[Difference listings]
..............................

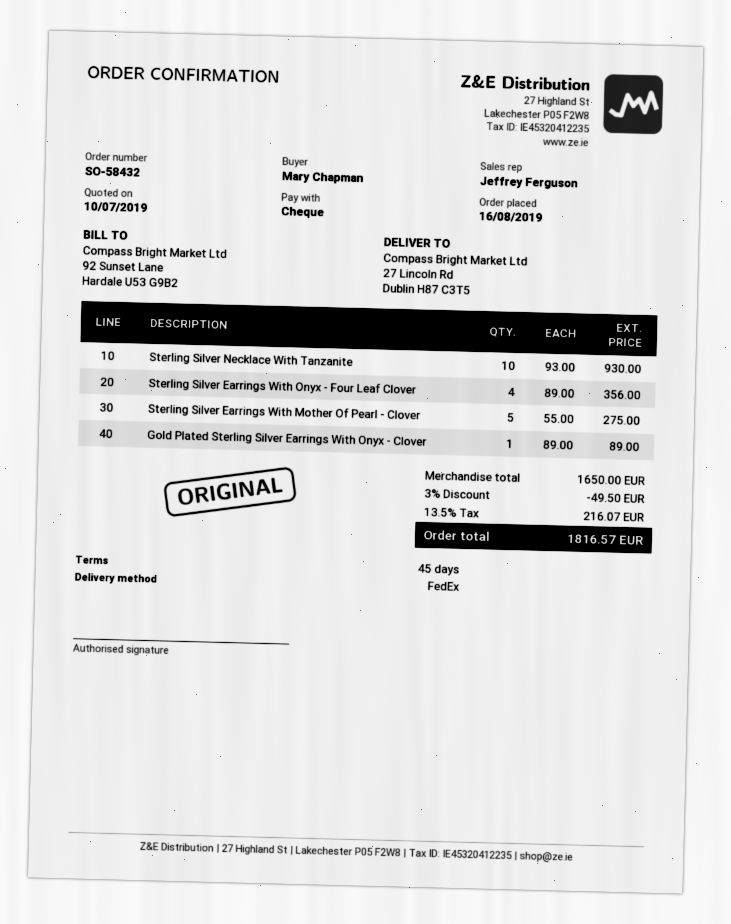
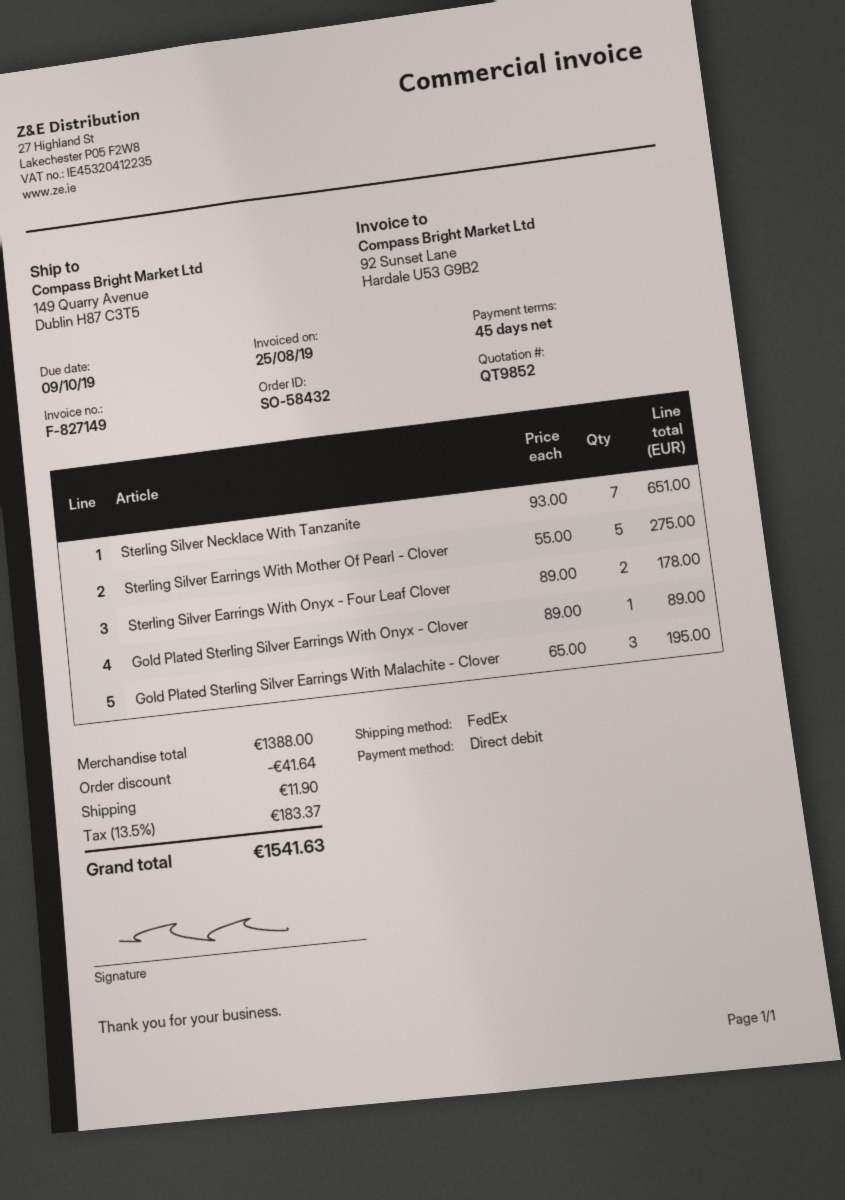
payment method: cheque -> direct debit
ship to: 27 Lincoln Rd, Dublin H87 C3T5 -> 149 Quarry Avenue, Dublin H87 C3T5
Sterling Silver Necklace With Tanzanite: 10 x 93.00 = 930.00 -> 7 x 93.00 = 651.00
Sterling Silver Earrings With Onyx - Four Leaf Clover: 4 x 89.00 = 356.00 -> 2 x 89.00 = 178.00
Gold Plated Sterling Silver Earrings With Malachite - Clover: none -> 3 x 65.00 = 195.00
subtotal: 1650.00 -> 1388.00
discount: 49.50 -> 41.64
shipping: none -> 11.90
tax: 13.5% = 216.07 -> 13.5% = 183.37
total: 1816.57 -> 1541.63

..............................

## Task brief
Search the entries for the word "Sterling", then gather every line that has it.

## Written solution
Sterling Silver Necklace With Tanzanite: 10 x 93.00 = 930.00 -> 7 x 93.00 = 651.00
Sterling Silver Earrings With Onyx - Four Leaf Clover: 4 x 89.00 = 356.00 -> 2 x 89.00 = 178.00
Gold Plated Sterling Silver Earrings With Malachite - Clover: none -> 3 x 65.00 = 195.00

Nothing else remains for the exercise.